## WHAT IS EXPECTED
Every line that contains the word "Master" should be copied from the records below.

[MATERIAL FOR THIS TASK — start]

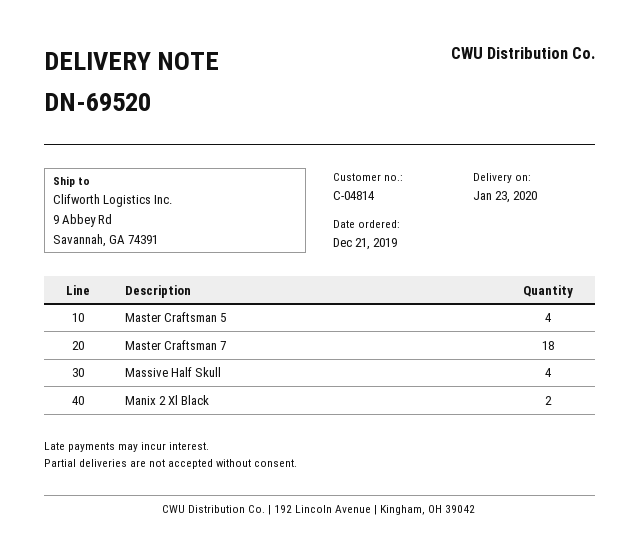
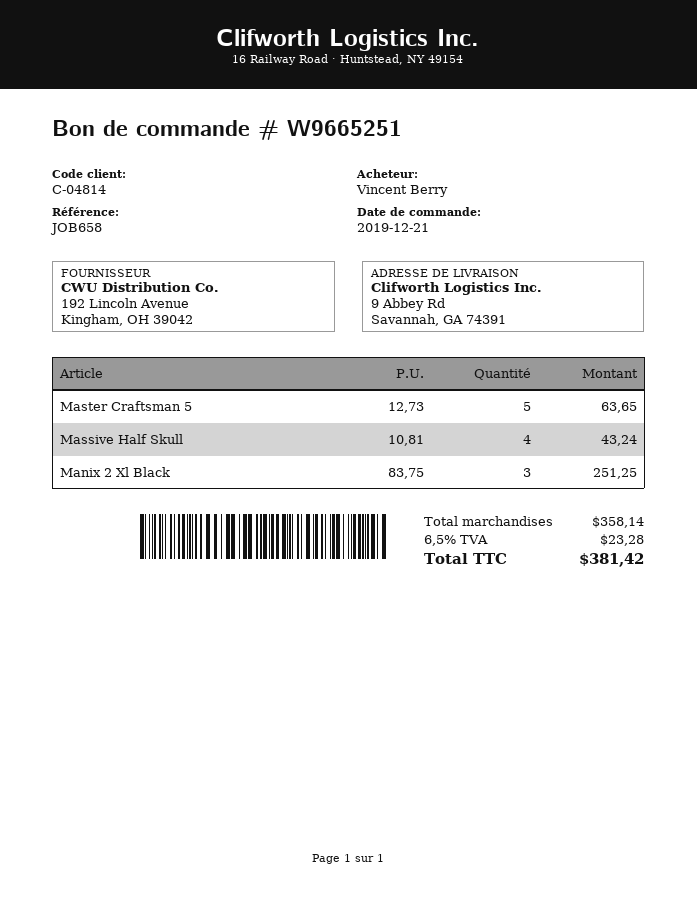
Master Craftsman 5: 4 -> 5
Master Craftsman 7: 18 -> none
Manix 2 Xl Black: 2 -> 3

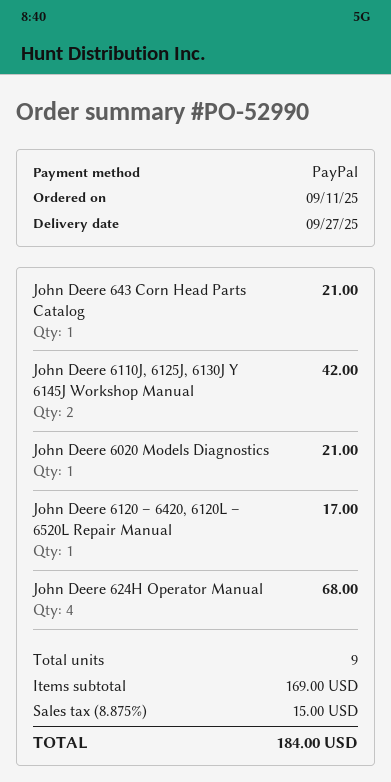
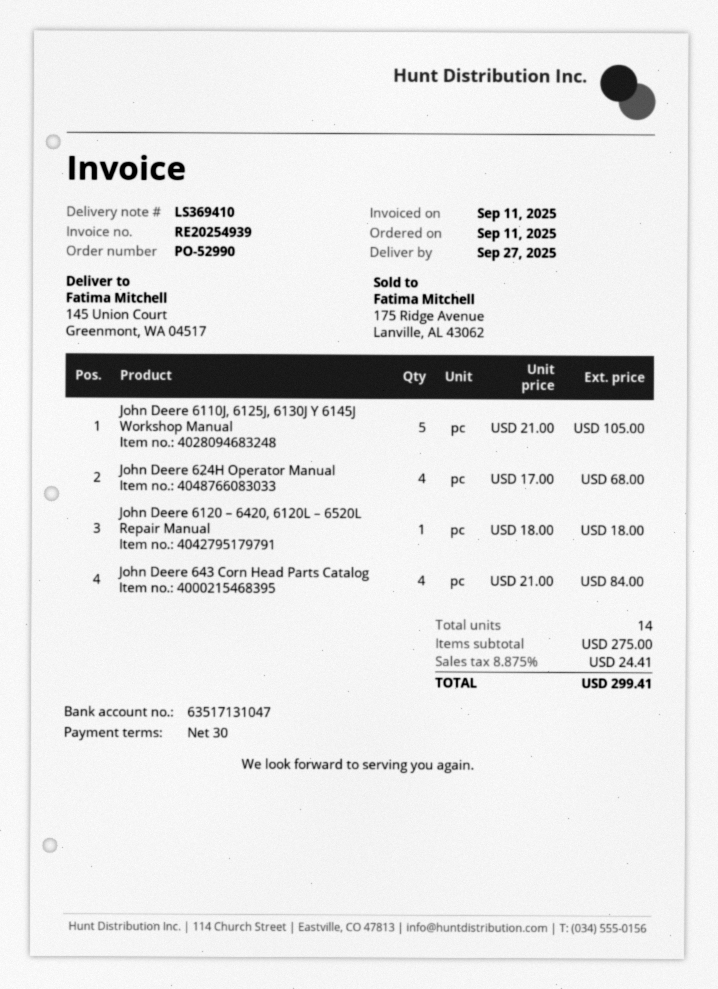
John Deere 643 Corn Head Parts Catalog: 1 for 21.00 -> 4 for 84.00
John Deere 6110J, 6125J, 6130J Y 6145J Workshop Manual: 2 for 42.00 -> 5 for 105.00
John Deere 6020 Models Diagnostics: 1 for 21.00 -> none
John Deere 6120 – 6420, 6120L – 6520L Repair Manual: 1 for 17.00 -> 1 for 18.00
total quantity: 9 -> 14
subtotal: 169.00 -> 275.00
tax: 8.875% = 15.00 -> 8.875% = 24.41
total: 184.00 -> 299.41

[MATERIAL FOR THIS TASK — finish]

## RESULT OF THE EXERCISE
Master Craftsman 5: 4 -> 5
Master Craftsman 7: 18 -> none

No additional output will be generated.